→ INSTRUCTIONS TO FOLLOW: Find the line containing "- Propagators of". Retype it and every later line of the records exactly, leaving out pictures.

→ RECORDS FOR THIS EXERCISE:

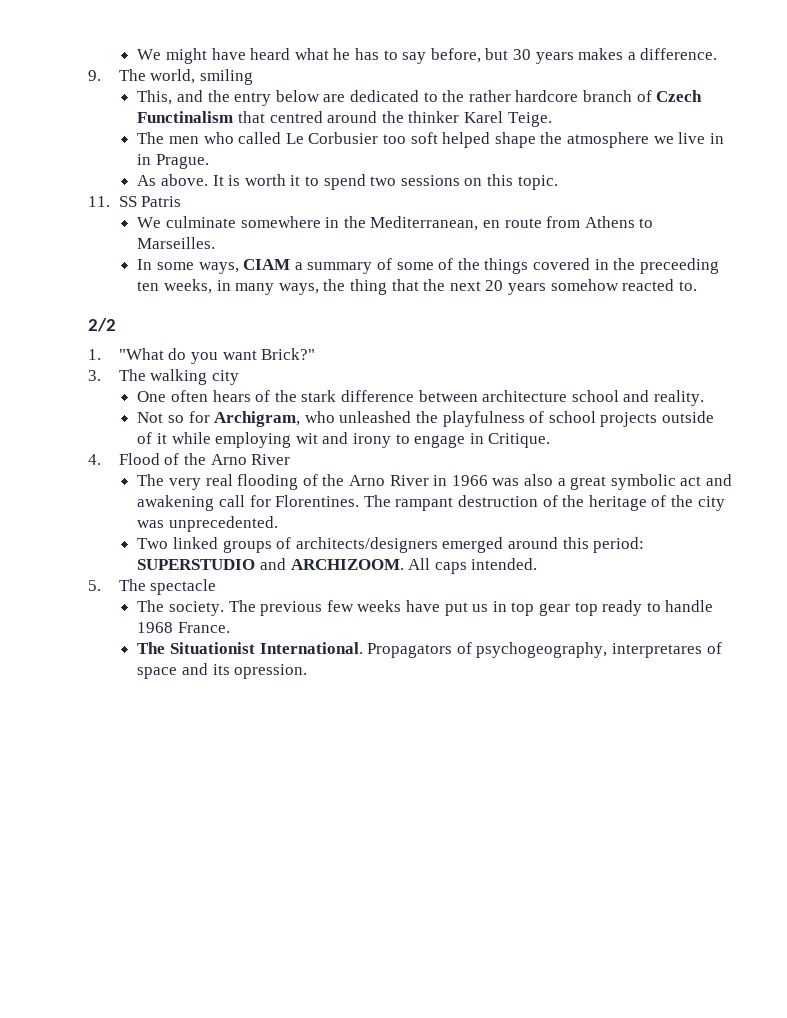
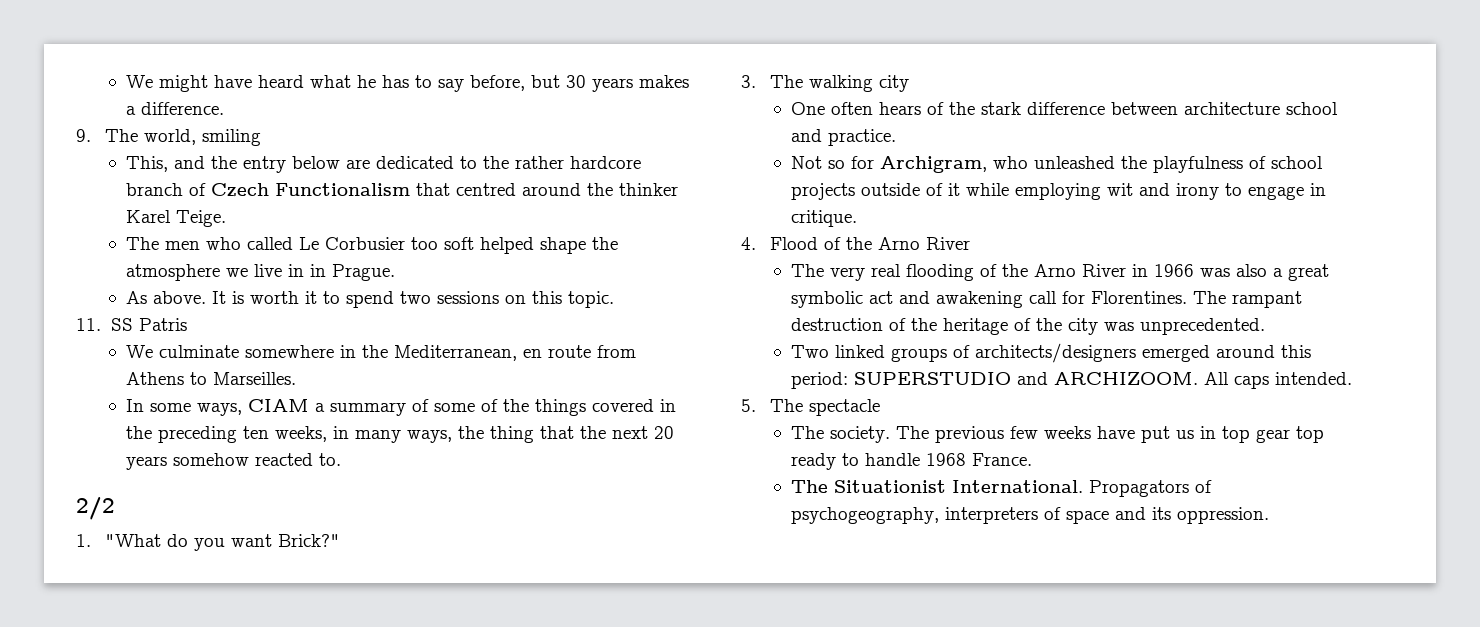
- This, and the entry below are dedicated to the rather hardcore branch of Czech Functinalism that centred around the thinker Karel Teige.
+ This, and the entry below are dedicated to the rather hardcore branch of Czech Functionalism that centred around the thinker Karel Teige.
- In some ways, CIAM a summary of some of the things covered in the preceeding ten weeks, in many ways, the thing that the next 20 years somehow reacted to.
+ In some ways, CIAM a summary of some of the things covered in the preceding ten weeks, in many ways, the thing that the next 20 years somehow reacted to.
- One often hears of the stark difference between architecture school and reality.
+ One often hears of the stark difference between architecture school and practice.
- Not so for Archigram, who unleashed the playfulness of school projects outside of it while employing wit and irony to engage in Critique.
+ Not so for Archigram, who unleashed the playfulness of school projects outside of it while employing wit and irony to engage in critique.
- Propagators of psychogeography, interpretares of space and its opression.
+ Propagators of psychogeography, interpreters of space and its oppression.

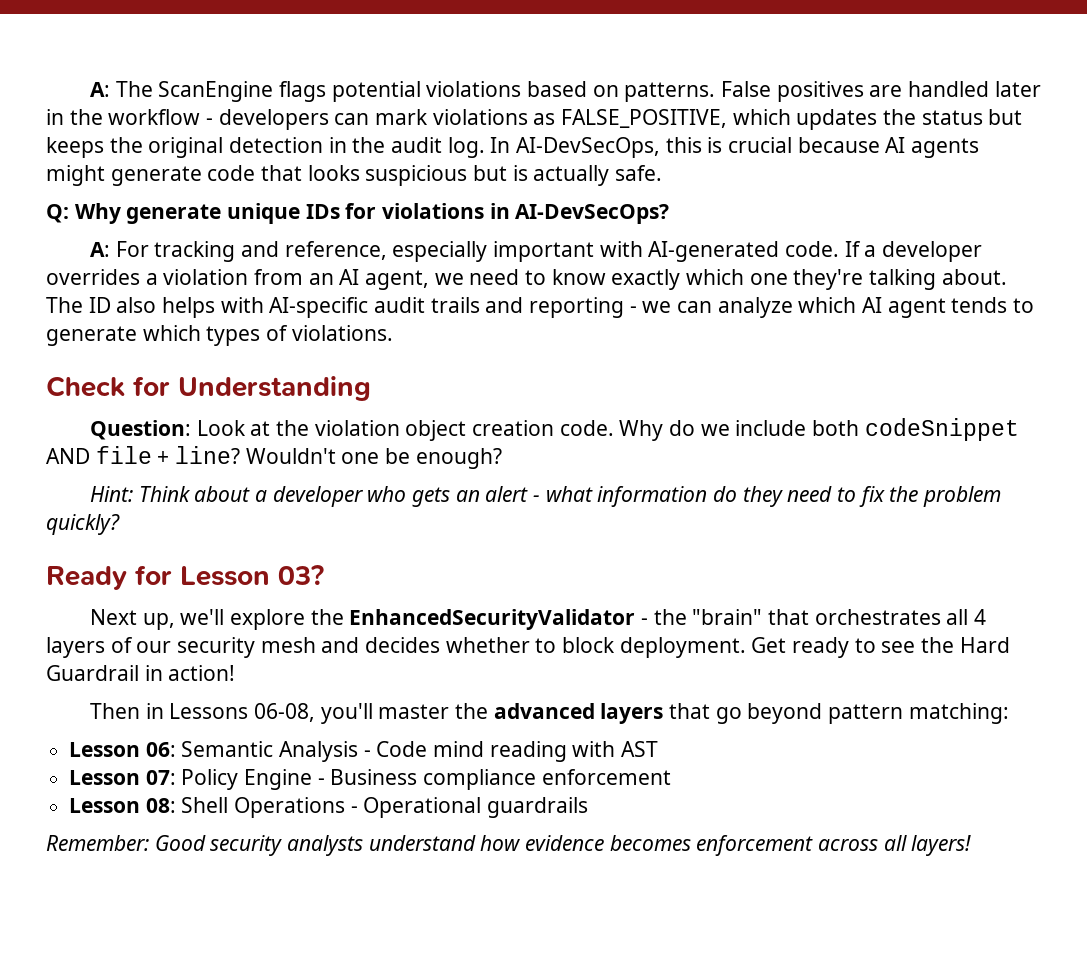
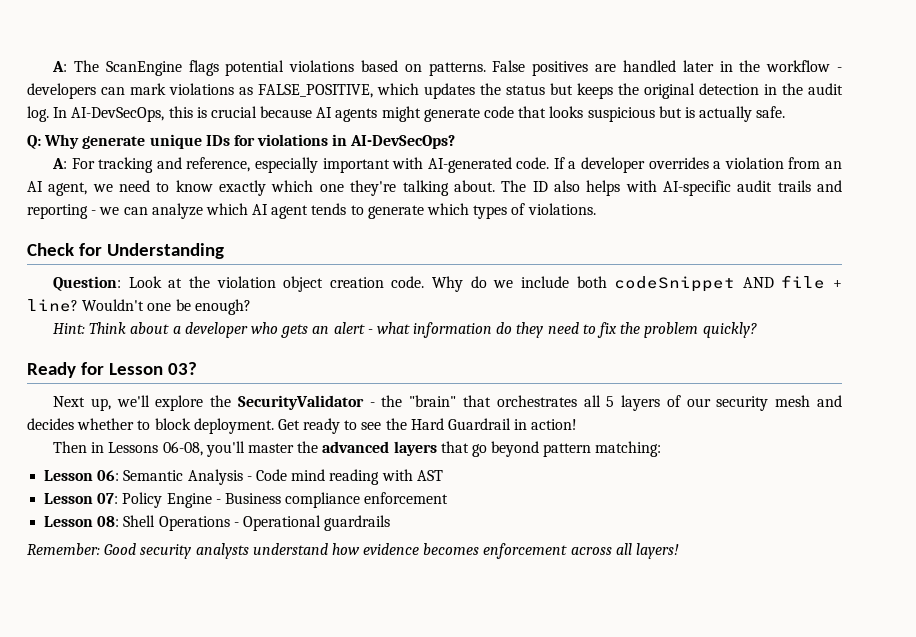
- Next up, we'll explore the EnhancedSecurityValidator - the "brain" that orchestrates all 4 layers of our security mesh and decides whether to block deployment.
+ Next up, we'll explore the SecurityValidator - the "brain" that orchestrates all 5 layers of our security mesh and decides whether to block deployment.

→ TASK ANSWER:
- Propagators of psychogeography, interpretares of space and its opression.
+ Propagators of psychogeography, interpreters of space and its oppression.

- Next up, we'll explore the EnhancedSecurityValidator - the "brain" that orchestrates all 4 layers of our security mesh and decides whether to block deployment.
+ Next up, we'll explore the SecurityValidator - the "brain" that orchestrates all 5 layers of our security mesh and decides whether to block deployment.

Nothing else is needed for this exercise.